E in un tempo sospeso che sembra non finire mai quella che arriva è una manciata di parole che ferma l’attimo e il respiro di chi ascolta. Senza dimenticare, senza far finta di non vedere. «Noi medici di base abbiamo pagato e paghiamo un tributo altissimo in questo momento», continua, «perché non posso non pensare a tutti i miei colleghi italiani che non ci sono più, che hanno pagato con la vita l’essere medico. Siamo stati e siamo in trincea, ma questa guerra si può vincere. Nella mia zona tre colleghi positivi a testimoniare come i medici di base sono stati i primi presidi sul territorio, medici in prima linea, sempre vicini ai pazienti. I rischi? Siamo medici. E poi chi poteva immaginare che un piccolo paese lontano dai grossi centri, dal via vai continuo di persone che arrivano da fuori potesse essere un focolaio? Sicuramente da questa emergenza sanitaria, soprattutto nei modi di diffusione, si dovrà imparare tanto. Ma ora dobbiamo guardare al presente e al futuro perché la gente è terrorizzata e addolorata. Penso a tutti quelli che hanno perso i loro cari senza poterli vedere per una ultima volta, senza poterli accompagnare al cimitero».


Il dolore è materia delicata, ci sono molti modi per raccontarlo, per conservare la memoria. «Molti deceduti di Castiglione erano miei pazienti», continua, «ho parlato con i familiari perché le parole servono».
Servono con uno sguardo nonostante tutto positivo. «Bisogna esserlo in questo momento», continua, «bisogna pensare che si esce, con un percorso ad ostacoli, ma sicuramente si esce. Posso dire che ora, in fondo al tunnel, si comincia a vedere una piccola luce. Lo dico come amministratore, come medico, come paziente, come uomo».

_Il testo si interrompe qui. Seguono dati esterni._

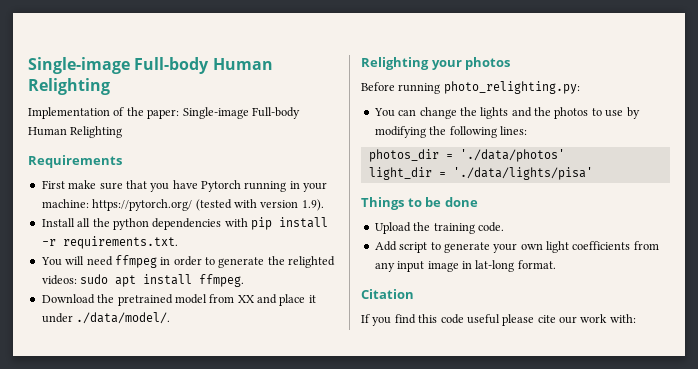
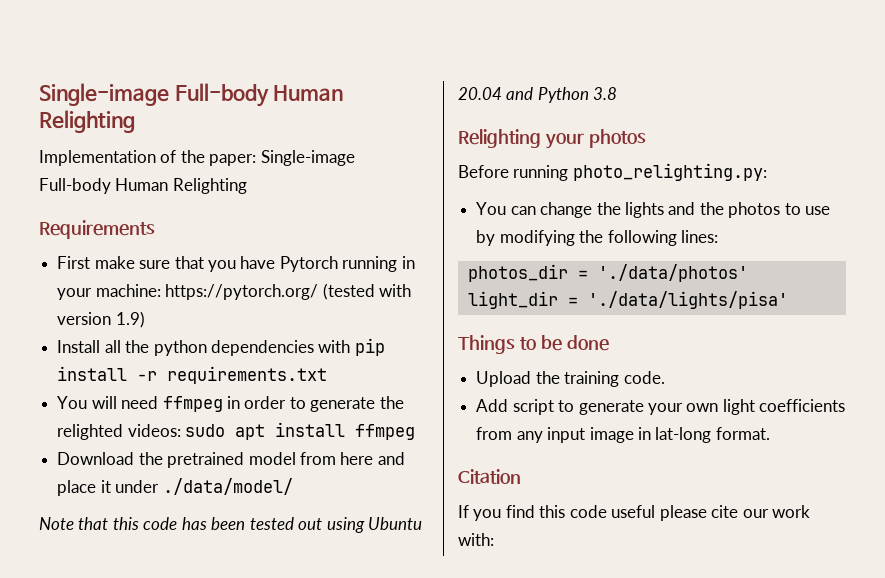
[301,199,324,211] 1.9). -> [115,311,145,328] 1.9)
[62,236,178,249] requirements.txt. -> [167,366,328,384] requirements.txt
[199,274,245,287] ffmpeg. -> [355,424,416,440] ffmpeg
[237,295,255,303] XX -> [340,452,374,465] here
[76,312,171,324] ./data/model/. -> [162,478,293,495] [39,517,423,533] [458,87,618,103] ./data/model/ // Note that this code has been tested out using Ubuntu 20.04 and Python 3.8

Piccari, 61 anni, è in ospedale da nove giorni. «All’inizio devo dire che non è stato facile », dice, «ma giorno per giorno è andata meglio. Un ringraziamento particolare a tutto il personale medico e infermieristico, e non solo, dell’ospedale di Atri che in questi giorni di grande emergenza dimostra tutta la sua grande preparazione e professionalità. Inutili dire che lavorano a ritmi inimmaginabili. Sono davvero esemplari in questa dedizione che è veramente assoluta per tutti i ricoverati».
Così come non smette di ringraziare i suoi pazienti che in questi giorni di ricovero lo hanno chiamato per informarsi, per salutarlo, per incoraggiarlo. «Sono state davvero tante», aggiunge, «sa, i medici d base hanno un rapporto particolare con le persone che seguono per lunghi periodi. C’è fiducia, c’è confidenza, c’è tutto. Così come voglio ringraziare i miei concittadini che non hanno fatto mancare la loro vicinanza con una telefonata, un messaggio. A loro, a tutti loro, dico che ce la faremo, che vinceremo. Anzi che abbiamo già vinto anche se ora è difficile crederlo». Il primo traguardo è quello dell’uscita dall’ospedale. «Mi hanno detto che domani mi mandano a casa», conclude, «certo inizialmente dovrò rimanere per qualche giorno nella mia abitazione, ma potrò sentire i miei pazienti, potrò occuparmene anche se a distanza. Di loro e della mia gente, del mio paese che ora ho lasciato nelle buone mani dei miei colleghi amministratori». Perché ci sono parole e gesti che per sempre racconteranno chi siamo. Al di là di ogni cosa e di ogni momento.